When a record contains an image, skip the image and retype the rest of that record exactly.
(Beginning of Given data)
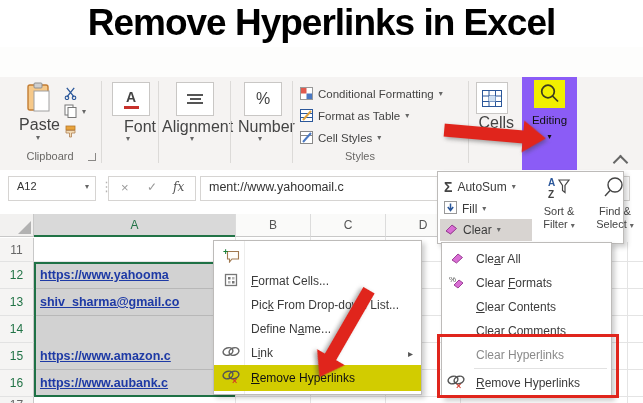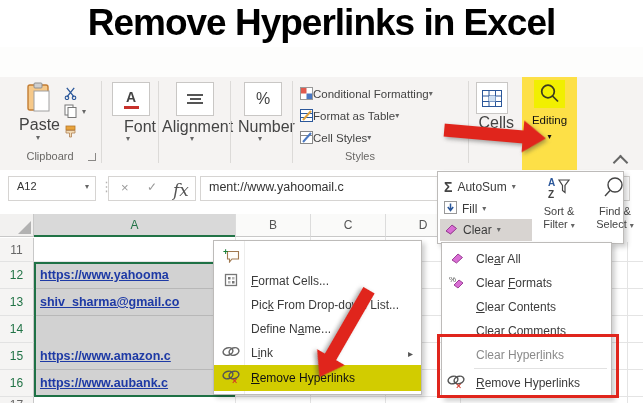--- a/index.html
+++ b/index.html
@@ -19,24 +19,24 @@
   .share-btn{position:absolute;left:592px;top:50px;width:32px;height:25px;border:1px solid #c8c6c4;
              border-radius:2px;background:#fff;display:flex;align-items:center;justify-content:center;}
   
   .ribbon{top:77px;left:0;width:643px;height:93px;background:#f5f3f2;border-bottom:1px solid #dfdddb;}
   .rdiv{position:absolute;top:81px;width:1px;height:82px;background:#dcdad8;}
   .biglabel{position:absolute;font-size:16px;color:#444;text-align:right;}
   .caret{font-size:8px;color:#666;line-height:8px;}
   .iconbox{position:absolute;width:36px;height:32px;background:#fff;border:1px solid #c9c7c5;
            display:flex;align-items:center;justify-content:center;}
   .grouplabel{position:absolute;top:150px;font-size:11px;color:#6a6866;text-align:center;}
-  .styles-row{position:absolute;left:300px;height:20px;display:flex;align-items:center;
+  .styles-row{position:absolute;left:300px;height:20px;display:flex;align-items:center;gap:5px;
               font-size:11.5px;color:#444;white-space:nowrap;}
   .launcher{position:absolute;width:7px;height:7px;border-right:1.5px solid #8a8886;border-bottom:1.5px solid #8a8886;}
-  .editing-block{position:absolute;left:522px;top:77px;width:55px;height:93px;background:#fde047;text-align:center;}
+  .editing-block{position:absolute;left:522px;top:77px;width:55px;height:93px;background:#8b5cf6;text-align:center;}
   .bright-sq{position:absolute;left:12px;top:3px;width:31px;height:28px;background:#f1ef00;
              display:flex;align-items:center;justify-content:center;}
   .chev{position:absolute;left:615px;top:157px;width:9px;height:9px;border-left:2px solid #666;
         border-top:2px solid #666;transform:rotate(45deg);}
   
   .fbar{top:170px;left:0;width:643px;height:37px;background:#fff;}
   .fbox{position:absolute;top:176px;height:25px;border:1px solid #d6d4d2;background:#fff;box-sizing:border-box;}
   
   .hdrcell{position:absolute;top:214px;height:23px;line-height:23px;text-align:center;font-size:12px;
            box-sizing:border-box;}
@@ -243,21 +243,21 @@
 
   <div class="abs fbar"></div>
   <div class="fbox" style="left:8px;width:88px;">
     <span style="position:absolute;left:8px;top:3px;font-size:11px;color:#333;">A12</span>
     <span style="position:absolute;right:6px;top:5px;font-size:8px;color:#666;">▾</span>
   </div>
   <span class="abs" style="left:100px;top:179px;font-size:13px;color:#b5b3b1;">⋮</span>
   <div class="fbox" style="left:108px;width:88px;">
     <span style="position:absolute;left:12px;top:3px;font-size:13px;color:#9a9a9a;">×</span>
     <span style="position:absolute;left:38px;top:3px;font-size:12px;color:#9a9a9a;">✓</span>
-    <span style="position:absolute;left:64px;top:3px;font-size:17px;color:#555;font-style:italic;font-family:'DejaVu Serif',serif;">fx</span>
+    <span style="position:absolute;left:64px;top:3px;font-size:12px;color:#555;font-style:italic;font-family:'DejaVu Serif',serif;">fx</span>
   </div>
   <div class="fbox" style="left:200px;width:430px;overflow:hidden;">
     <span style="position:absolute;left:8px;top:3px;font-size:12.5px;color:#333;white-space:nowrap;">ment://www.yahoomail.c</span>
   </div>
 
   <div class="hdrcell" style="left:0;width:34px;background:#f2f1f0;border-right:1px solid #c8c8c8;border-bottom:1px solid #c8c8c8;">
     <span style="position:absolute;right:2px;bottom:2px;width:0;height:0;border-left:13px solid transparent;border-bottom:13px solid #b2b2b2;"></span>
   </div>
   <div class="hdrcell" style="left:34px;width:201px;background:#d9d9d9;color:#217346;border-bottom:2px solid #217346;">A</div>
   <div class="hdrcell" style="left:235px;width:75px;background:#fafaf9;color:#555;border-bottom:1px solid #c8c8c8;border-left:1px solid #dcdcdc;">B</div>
(End of Given data)
**Result of the exercise**
--- a/index.html
+++ b/index.html
@@ -19,24 +19,24 @@
   .share-btn{position:absolute;left:592px;top:50px;width:32px;height:25px;border:1px solid #c8c6c4;
              border-radius:2px;background:#fff;display:flex;align-items:center;justify-content:center;}
   
   .ribbon{top:77px;left:0;width:643px;height:93px;background:#f5f3f2;border-bottom:1px solid #dfdddb;}
   .rdiv{position:absolute;top:81px;width:1px;height:82px;background:#dcdad8;}
   .biglabel{position:absolute;font-size:16px;color:#444;text-align:right;}
   .caret{font-size:8px;color:#666;line-height:8px;}
   .iconbox{position:absolute;width:36px;height:32px;background:#fff;border:1px solid #c9c7c5;
            display:flex;align-items:center;justify-content:center;}
   .grouplabel{position:absolute;top:150px;font-size:11px;color:#6a6866;text-align:center;}
-  .styles-row{position:absolute;left:300px;height:20px;display:flex;align-items:center;
+  .styles-row{position:absolute;left:300px;height:20px;display:flex;align-items:center;gap:5px;
               font-size:11.5px;color:#444;white-space:nowrap;}
   .launcher{position:absolute;width:7px;height:7px;border-right:1.5px solid #8a8886;border-bottom:1.5px solid #8a8886;}
-  .editing-block{position:absolute;left:522px;top:77px;width:55px;height:93px;background:#fde047;text-align:center;}
+  .editing-block{position:absolute;left:522px;top:77px;width:55px;height:93px;background:#8b5cf6;text-align:center;}
   .bright-sq{position:absolute;left:12px;top:3px;width:31px;height:28px;background:#f1ef00;
              display:flex;align-items:center;justify-content:center;}
   .chev{position:absolute;left:615px;top:157px;width:9px;height:9px;border-left:2px solid #666;
         border-top:2px solid #666;transform:rotate(45deg);}
   
   .fbar{top:170px;left:0;width:643px;height:37px;background:#fff;}
   .fbox{position:absolute;top:176px;height:25px;border:1px solid #d6d4d2;background:#fff;box-sizing:border-box;}
   
   .hdrcell{position:absolute;top:214px;height:23px;line-height:23px;text-align:center;font-size:12px;
            box-sizing:border-box;}
@@ -243,21 +243,21 @@
 
   <div class="abs fbar"></div>
   <div class="fbox" style="left:8px;width:88px;">
     <span style="position:absolute;left:8px;top:3px;font-size:11px;color:#333;">A12</span>
     <span style="position:absolute;right:6px;top:5px;font-size:8px;color:#666;">▾</span>
   </div>
   <span class="abs" style="left:100px;top:179px;font-size:13px;color:#b5b3b1;">⋮</span>
   <div class="fbox" style="left:108px;width:88px;">
     <span style="position:absolute;left:12px;top:3px;font-size:13px;color:#9a9a9a;">×</span>
     <span style="position:absolute;left:38px;top:3px;font-size:12px;color:#9a9a9a;">✓</span>
-    <span style="position:absolute;left:64px;top:3px;font-size:17px;color:#555;font-style:italic;font-family:'DejaVu Serif',serif;">fx</span>
+    <span style="position:absolute;left:64px;top:3px;font-size:12px;color:#555;font-style:italic;font-family:'DejaVu Serif',serif;">fx</span>
   </div>
   <div class="fbox" style="left:200px;width:430px;overflow:hidden;">
     <span style="position:absolute;left:8px;top:3px;font-size:12.5px;color:#333;white-space:nowrap;">ment://www.yahoomail.c</span>
   </div>
 
   <div class="hdrcell" style="left:0;width:34px;background:#f2f1f0;border-right:1px solid #c8c8c8;border-bottom:1px solid #c8c8c8;">
     <span style="position:absolute;right:2px;bottom:2px;width:0;height:0;border-left:13px solid transparent;border-bottom:13px solid #b2b2b2;"></span>
   </div>
   <div class="hdrcell" style="left:34px;width:201px;background:#d9d9d9;color:#217346;border-bottom:2px solid #217346;">A</div>
   <div class="hdrcell" style="left:235px;width:75px;background:#fafaf9;color:#555;border-bottom:1px solid #c8c8c8;border-left:1px solid #dcdcdc;">B</div>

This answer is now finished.